I stop. Walk in. Ten minutes, repair done, 10 euros.
I’m back on the road.

It’s 3 p.m.
Today I want to settle early.
The map shows a campsite, 33 minutes away, right on the coast.
I arrive—but at the entrance, silence.
No one around.
Three caravans scattered about.
A moment of hesitation.
Then a man in his fifties walks out to greet me.
“10 euros,” he says, straight to the point.
I pay cash.
Pick a spot, next to an orange grove.
The tent goes up—that’s it. My home for the night.
Quiet. Trees.
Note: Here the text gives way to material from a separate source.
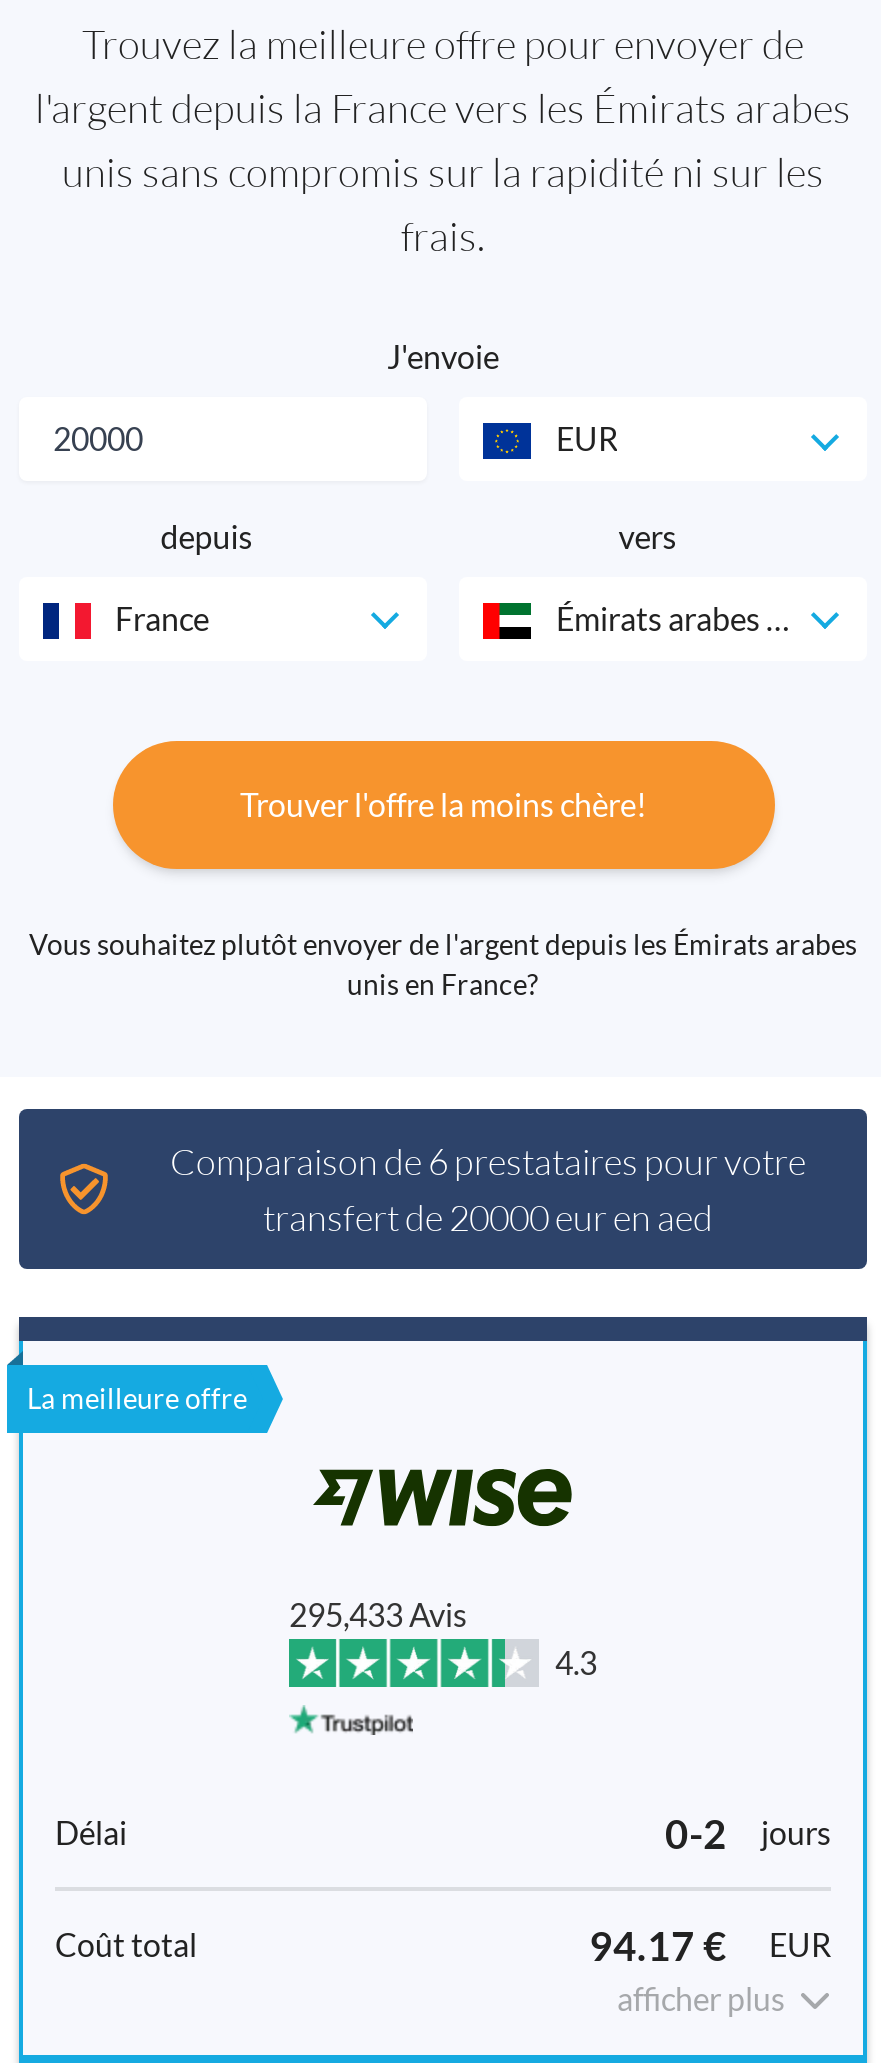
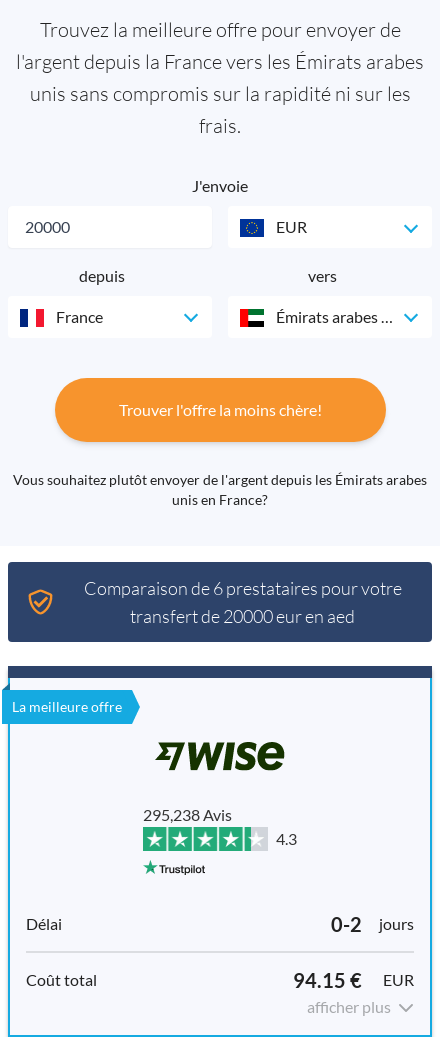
- 295,433 Avis
+ 295,238 Avis

- 94.17 € EUR
+ 94.15 € EUR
A good place.

קמפינג ראשון על האי
First camping on the island

Time for the supermarket.

I buy three ribeye steaks and some chicken sausages.
On the way back, I gather dry branches for my little grill.
The fire catches easily.
On the gas stove, zucchini simmer.
Darkness falls.
The weather is pleasant.
The air is still.

I sit by the fire, thinking about tomorrow.

More riding through towns, the same unchanging scenery?
That’s not what I’m after.
I open my phone, read about the island, look for alternatives.
A mountain range. Etna. Palermo.
That’s where something is. That’s where the interest lies.

Screenshot

Mount Etna

At nine in the morning, I’m on the bike, heading toward the mountain.
The road winds through trees covered in bright yellow blossoms—almost glowing.
The lava—black and ancient—follows the road like a frozen river.
I climb up to a large plaza, packed with cars and groups of motorcyclists.
It’s the starting point for the hike up to the crater.
I look at the crowd, the lines, and decide to skip it.
I’m here for the road and the thrill, not for standing in line or walking in a group.
I turn around and descend.
I don’t need to touch the mountain—riding up here is enough for me.

The engine brakes on the descent, no need to touch the brakes.
I continue toward the Nebrodi Range, the Madonie Range, and finally—Palermo.
Once again, the yellow blossoms. Once again, that same feeling—
This is a journey, not a trip.

On the way to the mountain, pass by in yellow.
Mount Etna crater

The road takes me into the mountains.
The flatlands give way to elevation, the landscape opens up.
I see the range in the distance—gray, wrapped in clouds.
Now—I’m riding through pure nature.

The road winds up to the summit, and from there—a view over the valley I came from.
Patches of dirt, then asphalt again.
Ahead—a walled city.
The road leads me straight to its stone gate.

I ride through it—
Narrow streets, paved with stone.
The houses—built from stone.
Amazing.

To the mountain range

Rain and a Medieval Town

I wander through the town’s narrow alleys on the bike.
The sudden shift—from open asphalt to tightly packed stone—throws me straight into the Middle Ages.
I stop for coffee, open my phone, and read about the next leg of the route through the mountain villages.

Heavy rain begins to fall.
It’s 4:30 p.m.
Visibility drops to twenty meters.
I wipe the helmet visor with my glove, again and again.
Today I’ll go for a hotel—better than pitching a tent in this kind of rain.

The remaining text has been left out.